Required work: All the data should be repeated exactly. Any image in it is left out.

-------- Data records --------

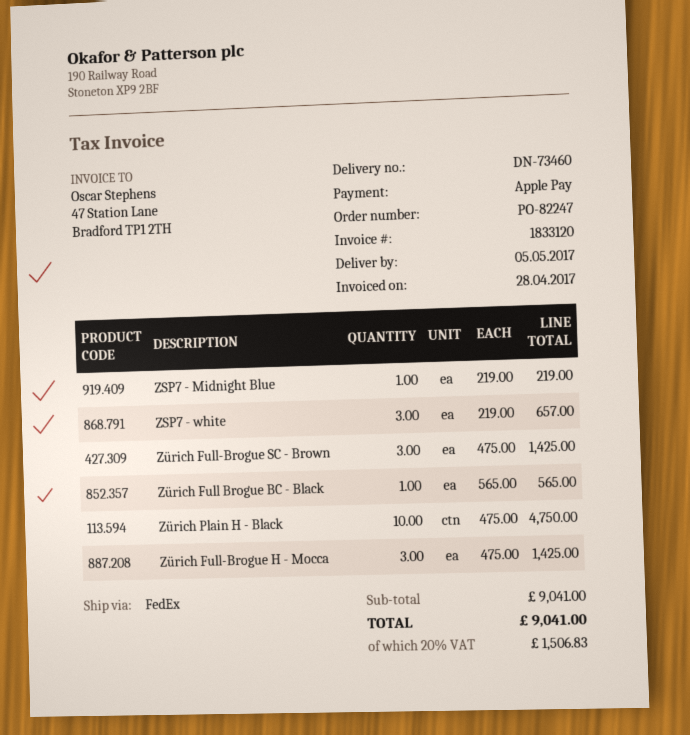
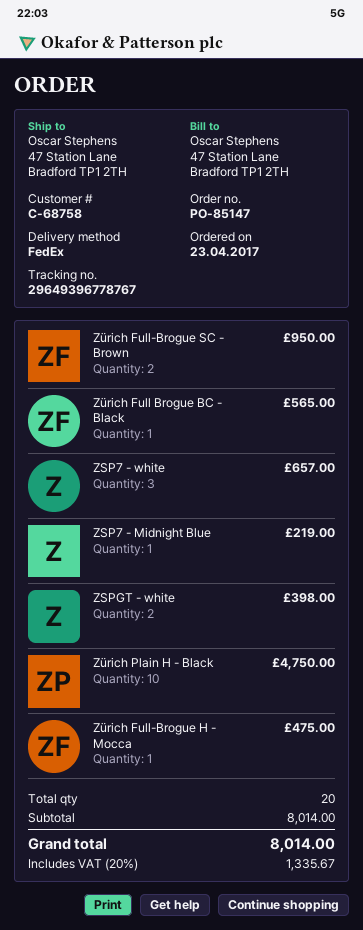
order number: PO-82247 -> PO-85147
Zürich Full-Brogue SC - Brown: 3 for 1425.00 -> 2 for 950.00
Zürich Full-Brogue H - Mocca: 3 for 1425.00 -> 1 for 475.00
ZSPGT - white: none -> 2 for 398.00
subtotal: 9041.00 -> 8014.00
tax: 20% = 1506.83 -> 20% = 1335.67
total: 9041.00 -> 8014.00

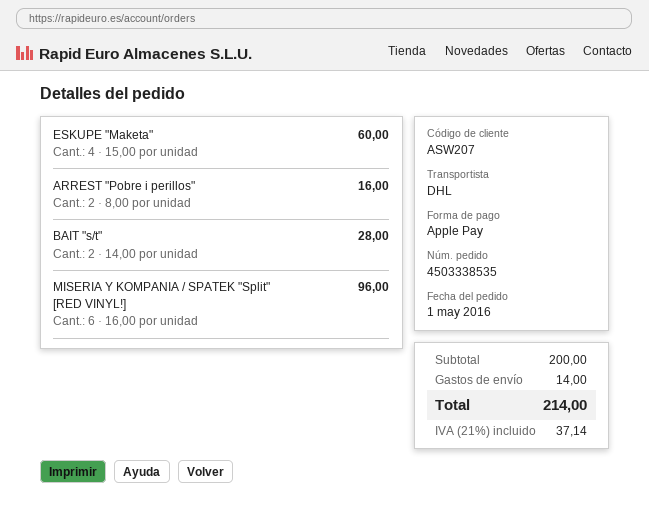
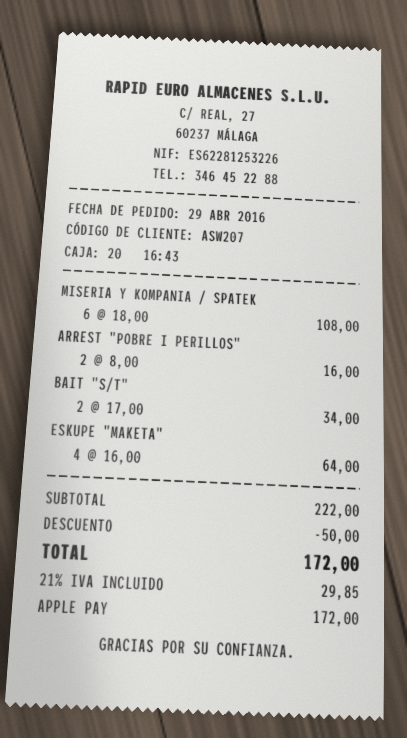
order date: 2016-05-01 -> 2016-04-29
ESKUPE "Maketa": 4 x 15.00 = 60.00 -> 4 x 16.00 = 64.00
BAIT "s/t": 2 x 14.00 = 28.00 -> 2 x 17.00 = 34.00
MISERIA Y KOMPANIA / SPATEK "Split" [RED VINYL!]: 6 x 16.00 = 96.00 -> 6 x 18.00 = 108.00
subtotal: 200.00 -> 222.00
discount: none -> 50.00
shipping: 14.00 -> none
tax: 21% = 37.14 -> 21% = 29.85
total: 214.00 -> 172.00

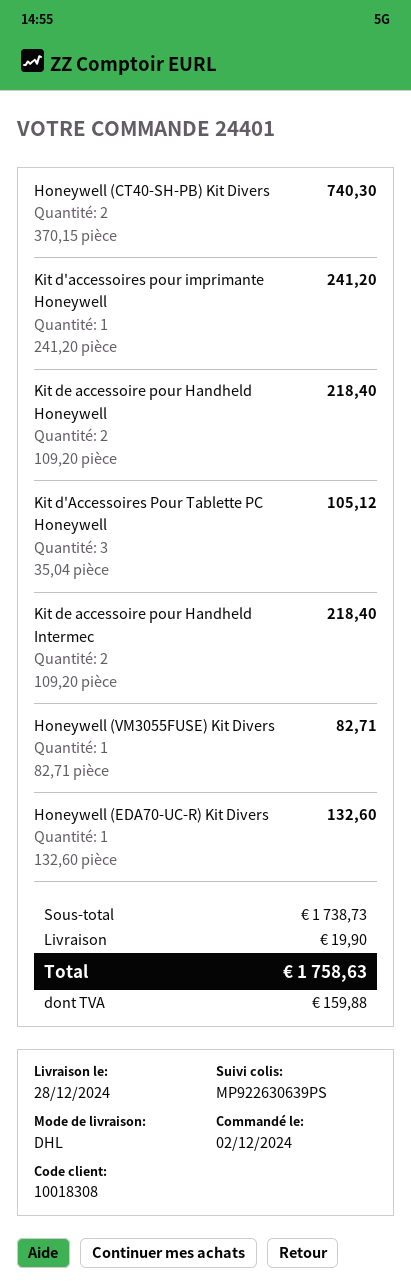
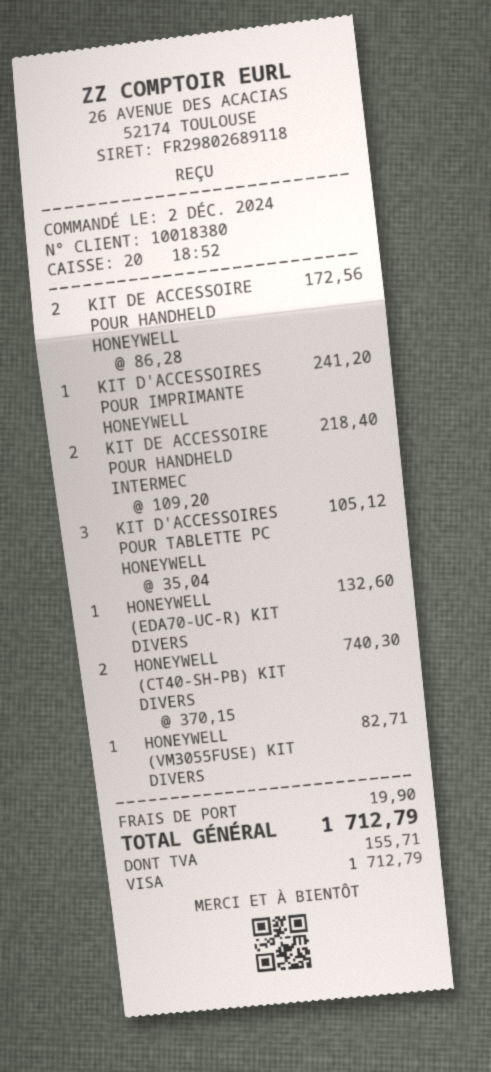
customer number: 10018308 -> 10018380
Kit de accessoire pour Handheld Honeywell: 2 x 109.20 = 218.40 -> 2 x 86.28 = 172.56
tax: 159.88 -> 155.71
total: 1758.63 -> 1712.79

--------

Solution to this problem:
order number: PO-82247 -> PO-85147
Zürich Full-Brogue SC - Brown: 3 for 1425.00 -> 2 for 950.00
Zürich Full-Brogue H - Mocca: 3 for 1425.00 -> 1 for 475.00
ZSPGT - white: none -> 2 for 398.00
subtotal: 9041.00 -> 8014.00
tax: 20% = 1506.83 -> 20% = 1335.67
total: 9041.00 -> 8014.00

order date: 2016-05-01 -> 2016-04-29
ESKUPE "Maketa": 4 x 15.00 = 60.00 -> 4 x 16.00 = 64.00
BAIT "s/t": 2 x 14.00 = 28.00 -> 2 x 17.00 = 34.00
MISERIA Y KOMPANIA / SPATEK "Split" [RED VINYL!]: 6 x 16.00 = 96.00 -> 6 x 18.00 = 108.00
subtotal: 200.00 -> 222.00
discount: none -> 50.00
shipping: 14.00 -> none
tax: 21% = 37.14 -> 21% = 29.85
total: 214.00 -> 172.00

customer number: 10018308 -> 10018380
Kit de accessoire pour Handheld Honeywell: 2 x 109.20 = 218.40 -> 2 x 86.28 = 172.56
tax: 159.88 -> 155.71
total: 1758.63 -> 1712.79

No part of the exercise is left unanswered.